Could you live on just 4 liters of water per day? Take the 4Liters Challenge and help combat water poverty

4Liter Challenge user photos

Move over, Ice Bucket Challenge. Experience the clean water crisis firsthand, and help alleviate water poverty for some of the 2.5 billion people without access to clean water, with the 4Liters challenge.

The average American uses about 400 liters of water per day at home, even in regions where drought and water scarcity are fast becoming the norm. That figure is well above what's considered to be the minimum for human needs - about 50 liters per day - and yet water is still so cheap and accessible in most municipalities that it's easy to use (and waste) way more than we need.

And that 400 liters of water doesn't even seem like all that much (unless you're a water conservation rockstar) until you contrast it with the average Haitian, who has to get by on just a tiny fraction of that - 4 liters - for all of their daily needs. Billions of other people on the planet experience hardships and scarcity related to water and sanitation every single day, and this water poverty takes a huge toll on their lives.

Last year, to help raise awareness of the water poverty issue, and to raise money to build new clean water projects in the developing world, the LA-based human rights nonprofit DIGDEEP launched their first 4Liters Challenge, which asked people to live on just 4 liters of water for 24 hours. That October, the 602 participants raised a combined $17,400 to defend the human right to clean water through sustainable water projects, water access advocacy, and educational projects.

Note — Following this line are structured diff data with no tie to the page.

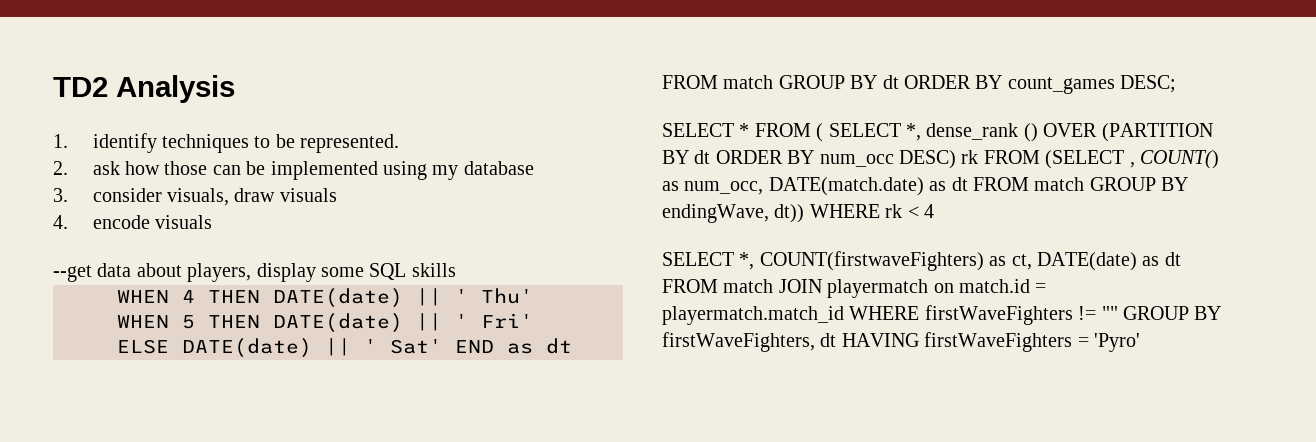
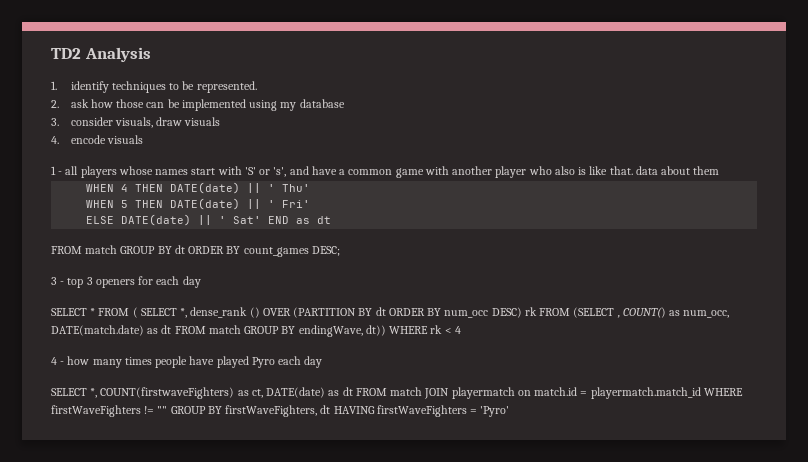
- --get data about players, display some SQL skills
+ 1 - all players whose names start with 'S' or 's', and have a common game with another player who also is like that. data about them
+ 3 - top 3 openers for each day
+ 4 - how many times people have played Pyro each day

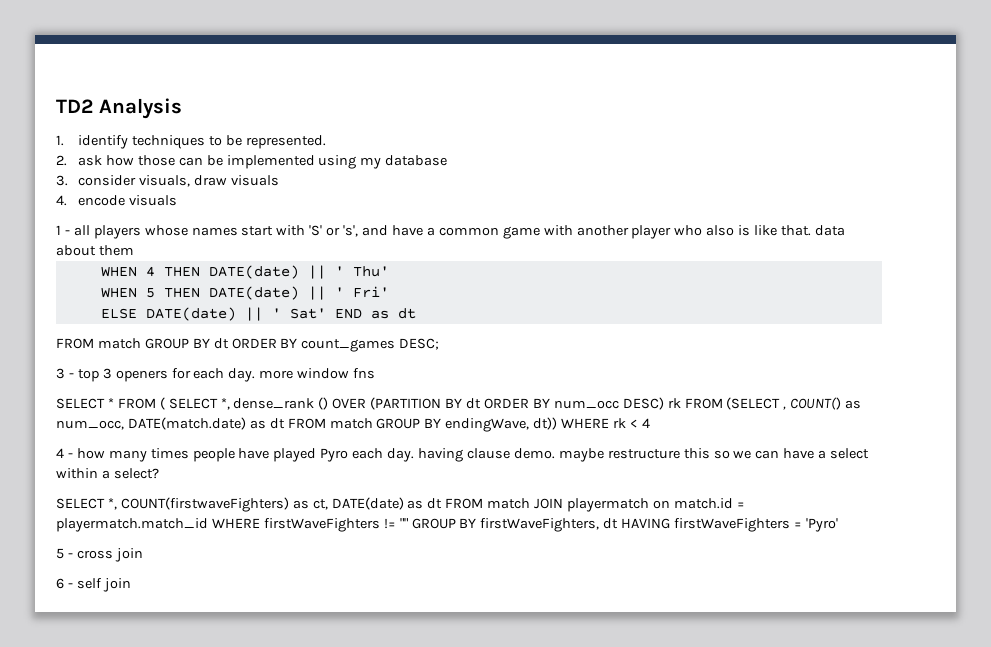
- 3 - top 3 openers for each day
+ 3 - top 3 openers for each day. more window fns
- 4 - how many times people have played Pyro each day
+ 4 - how many times people have played Pyro each day. having clause demo. maybe restructure this so we can have a select within a select?
+ 5 - cross join
+ 6 - self join

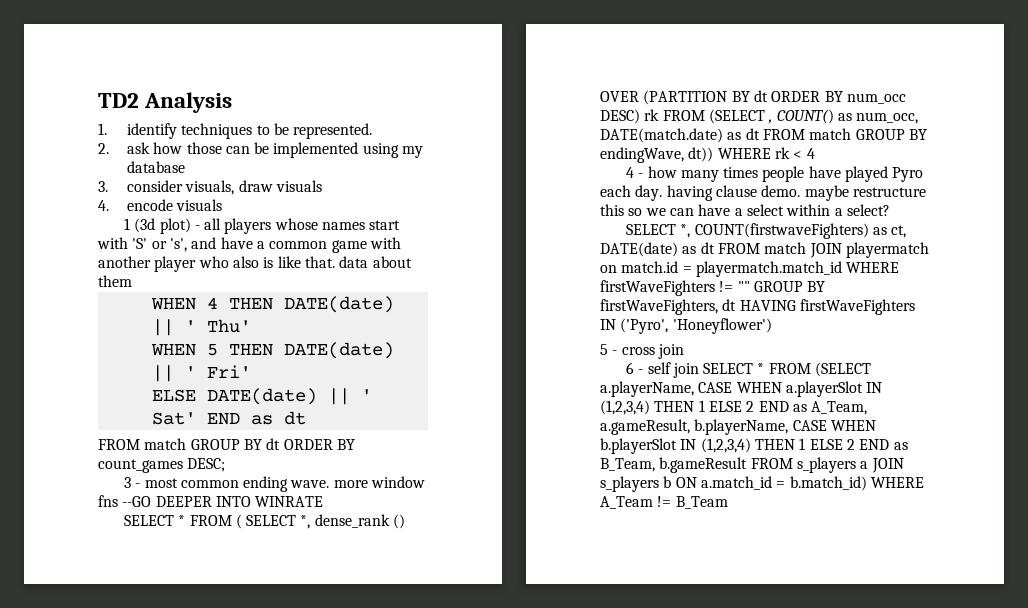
- 1 - all players whose names start with 'S' or 's', and have a common game with another player who also is like that. data about them
+ 1 (3d plot) - all players whose names start with 'S' or 's', and have a common game with another player who also is like that. data about them
- 3 - top 3 openers for each day. more window fns
+ 3 - most common ending wave. more window fns --GO DEEPER INTO WINRATE
- SELECT *, COUNT(firstwaveFighters) as ct, DATE(date) as dt FROM match JOIN playermatch on match.id = playermatch.match_id WHERE firstWaveFighters != "" GROUP BY firstWaveFighters, dt HAVING firstWaveFighters = 'Pyro'
+ SELECT *, COUNT(firstwaveFighters) as ct, DATE(date) as dt FROM match JOIN playermatch on match.id = playermatch.match_id WHERE firstWaveFighters != "" GROUP BY firstWaveFighters, dt HAVING firstWaveFighters IN ('Pyro', 'Honeyflower')
- 6 - self join
+ 6 - self join SELECT * FROM (SELECT a.playerName, CASE WHEN a.playerSlot IN (1,2,3,4) THEN 1 ELSE 2 END as A_Team, a.gameResult, b.playerName, CASE WHEN b.playerSlot IN (1,2,3,4) THEN 1 ELSE 2 END as B_Team, b.gameResult FROM s_players a JOIN s_players b ON a.match_id = b.match_id) WHERE A_Team != B_Team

This year's 4Liters Challenge begins on October 6th and runs for the entire month, with participants choosing to use just 4 liters of water per day, either for a single day or multiple days, and to document the experience and share it with their social networks (using the hashtag #4Liters). In addition to living in virtual water poverty for a day, participants will also try to raise at least $40 for the project from their friends and networks, and then to challenge at least 4 other people to take the 4Liters Challenge (who can avoid the Challenge by donating $40 instead).

Of course, using just 4 liters of water per day for drinking, cooking, and washing is not nearly as sexy, at least by internet standards, as dumping a bucket of ice water on your head is, so raising massive amounts of money for clean water projects with it might be a bit trickier than it was for the recent ALS campaign. And because most of us may live our entire lives without ever knowing anyone that lives in water poverty, this cause is a bit harder to make personal, unless you bring it right home and take the challenge yourself.

The 4Liters Challenge is also an excellent opportunity for teachers to talk about water, poverty and human rights, and to get kids engaged in learning firsthand what water poverty is like. The 4Liters website is a great resource, and a free multidisciplinary curriculum, including a detailed teacher's guide, is available for educators.